**PROMPT**
Keep the pictures out and restate every record exactly.

(SOURCE MATERIAL begins)

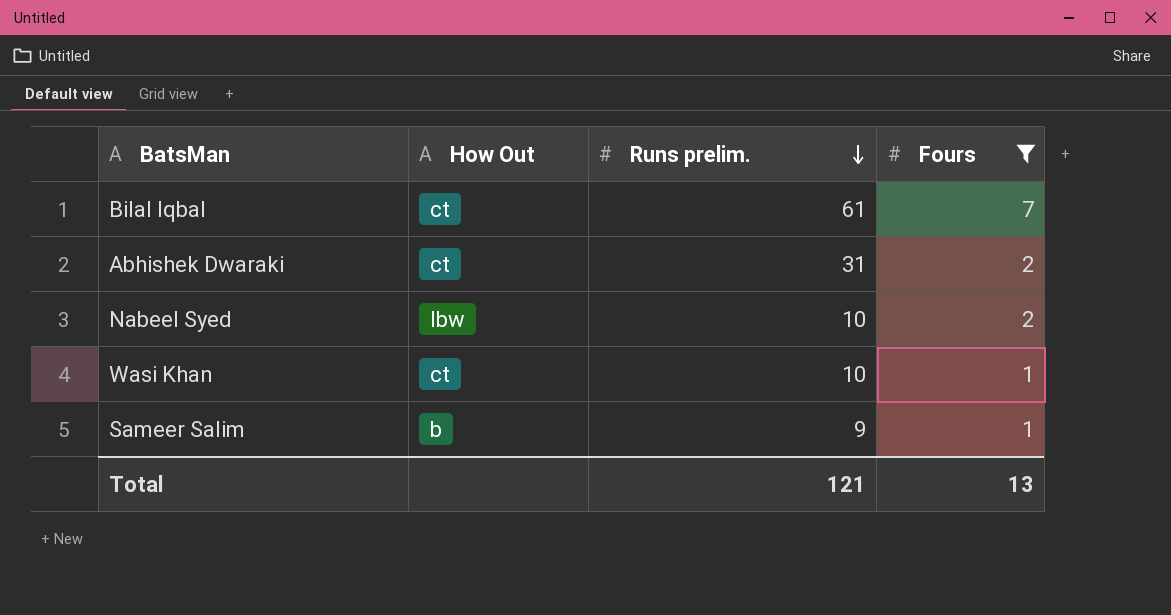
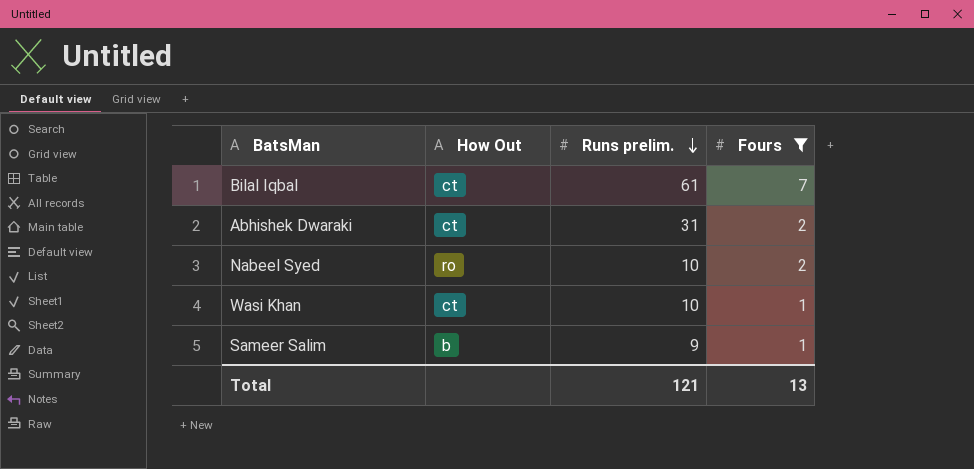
Nabeel Syed | How Out: lbw -> ro

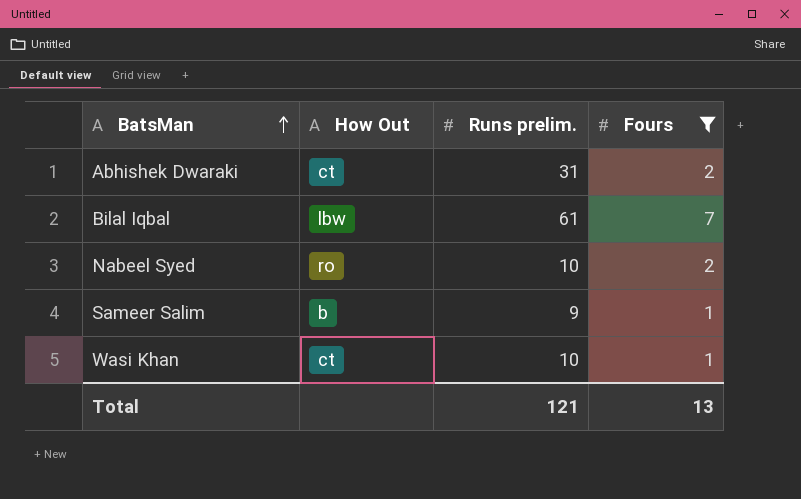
row order: Runs prelim. descending -> BatsMan ascending
Bilal Iqbal | How Out: ct -> lbw

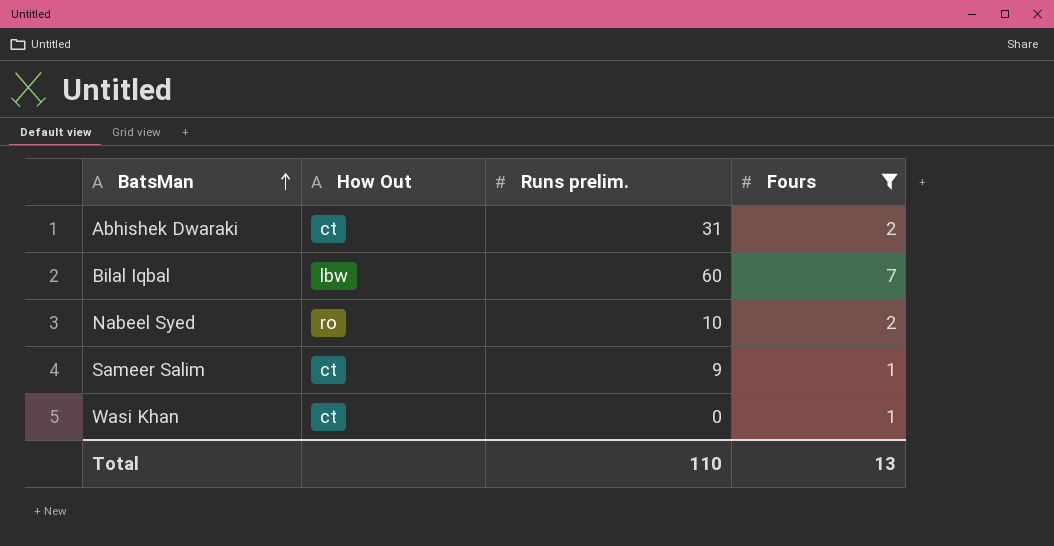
Bilal Iqbal | Runs prelim.: 61 -> 60
Sameer Salim | How Out: b -> ct
Wasi Khan | Runs prelim.: 10 -> 0
Total | Runs prelim.: 121 -> 110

(SOURCE MATERIAL ends)

**SOLUTION**
Nabeel Syed | How Out: lbw -> ro

row order: Runs prelim. descending -> BatsMan ascending
Bilal Iqbal | How Out: ct -> lbw

Bilal Iqbal | Runs prelim.: 61 -> 60
Sameer Salim | How Out: b -> ct
Wasi Khan | Runs prelim.: 10 -> 0
Total | Runs prelim.: 121 -> 110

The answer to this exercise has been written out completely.